(AVAILABLE DATA):

*-*-*

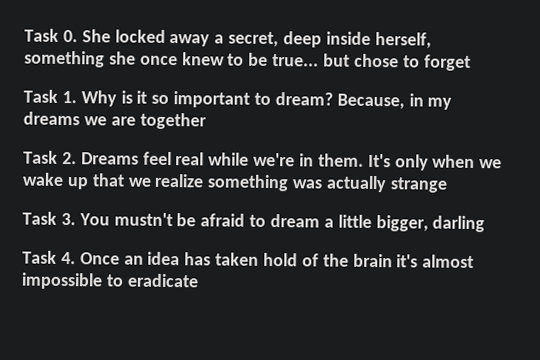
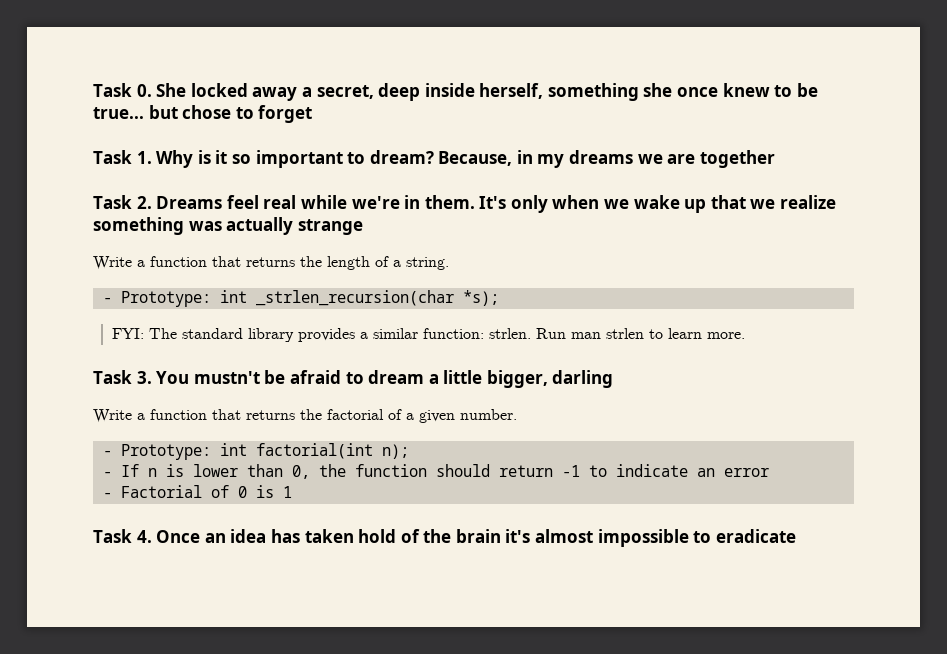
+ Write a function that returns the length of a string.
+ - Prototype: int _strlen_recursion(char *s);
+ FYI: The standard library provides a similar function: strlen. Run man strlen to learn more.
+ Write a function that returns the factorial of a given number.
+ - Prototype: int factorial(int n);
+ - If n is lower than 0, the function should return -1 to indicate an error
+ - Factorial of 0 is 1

*-*-*

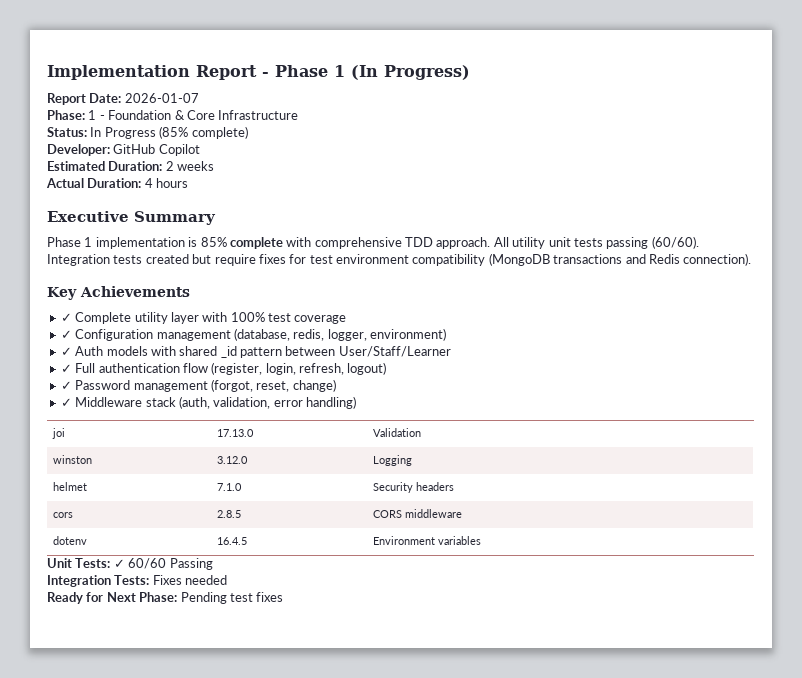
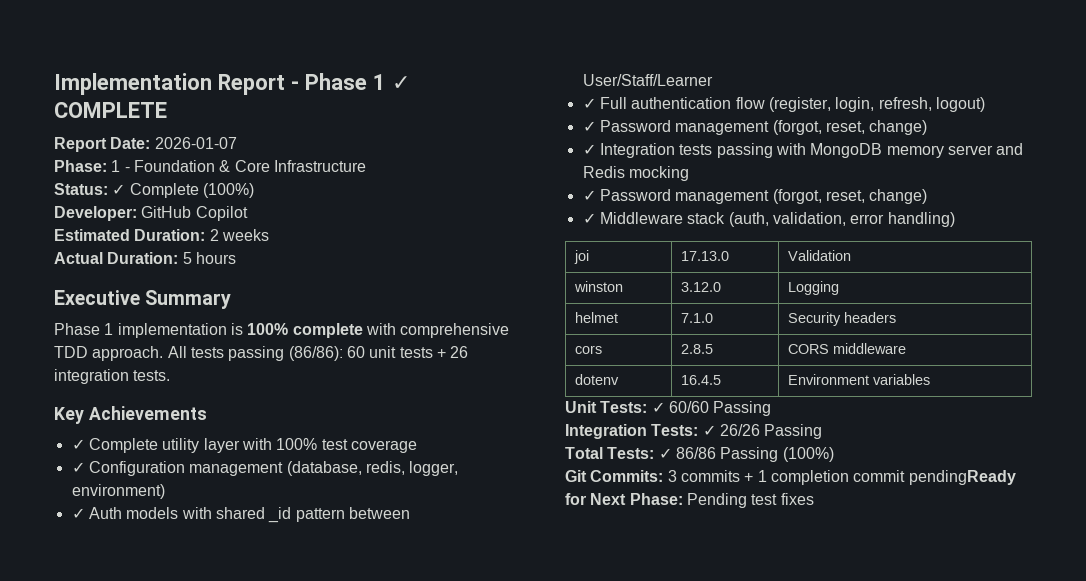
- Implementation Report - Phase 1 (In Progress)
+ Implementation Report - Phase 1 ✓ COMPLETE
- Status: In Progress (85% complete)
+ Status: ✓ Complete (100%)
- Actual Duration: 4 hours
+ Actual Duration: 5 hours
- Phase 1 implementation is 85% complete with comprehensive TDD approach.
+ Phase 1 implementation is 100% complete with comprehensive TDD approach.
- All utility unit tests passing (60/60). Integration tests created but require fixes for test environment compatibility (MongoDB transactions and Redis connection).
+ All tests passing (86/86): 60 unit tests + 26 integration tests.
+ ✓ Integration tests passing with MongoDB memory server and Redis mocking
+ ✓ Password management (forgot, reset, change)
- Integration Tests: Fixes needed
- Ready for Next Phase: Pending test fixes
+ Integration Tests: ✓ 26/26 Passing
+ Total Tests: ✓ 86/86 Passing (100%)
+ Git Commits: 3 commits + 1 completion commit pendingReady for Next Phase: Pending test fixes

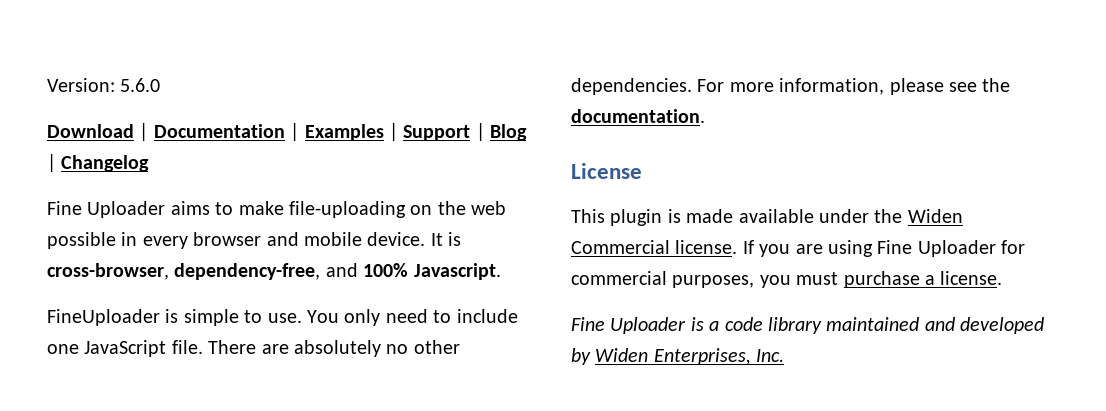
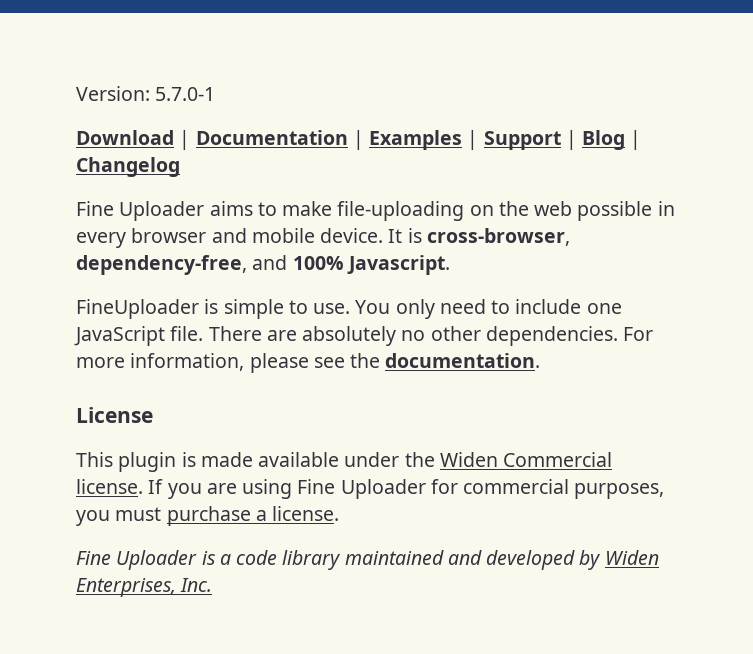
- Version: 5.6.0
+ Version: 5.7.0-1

*-*-*

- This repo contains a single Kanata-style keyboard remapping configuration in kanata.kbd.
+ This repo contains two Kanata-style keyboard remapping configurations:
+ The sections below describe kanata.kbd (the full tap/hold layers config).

*-*-*

(PROBLEM TO WORK ON): Above are the lines; repeat exactly the ones from the line containing "repo contains two" down to the line containing "tap/hold layers config).", both inclusive.

(TASK SOLUTION):
+ This repo contains two Kanata-style keyboard remapping configurations:
+ The sections below describe kanata.kbd (the full tap/hold layers config).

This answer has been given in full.